** TASK GOAL **
Keeping every line intact, print the records that follow.

═════ DATA SUPPLIED ═════

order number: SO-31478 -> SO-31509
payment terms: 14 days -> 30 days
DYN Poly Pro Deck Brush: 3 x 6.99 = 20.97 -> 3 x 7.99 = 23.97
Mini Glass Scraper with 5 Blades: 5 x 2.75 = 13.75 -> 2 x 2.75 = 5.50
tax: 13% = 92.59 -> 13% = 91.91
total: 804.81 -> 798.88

═════

** WORKED SOLUTION **
order number: SO-31478 -> SO-31509
payment terms: 14 days -> 30 days
DYN Poly Pro Deck Brush: 3 x 6.99 = 20.97 -> 3 x 7.99 = 23.97
Mini Glass Scraper with 5 Blades: 5 x 2.75 = 13.75 -> 2 x 2.75 = 5.50
tax: 13% = 92.59 -> 13% = 91.91
total: 804.81 -> 798.88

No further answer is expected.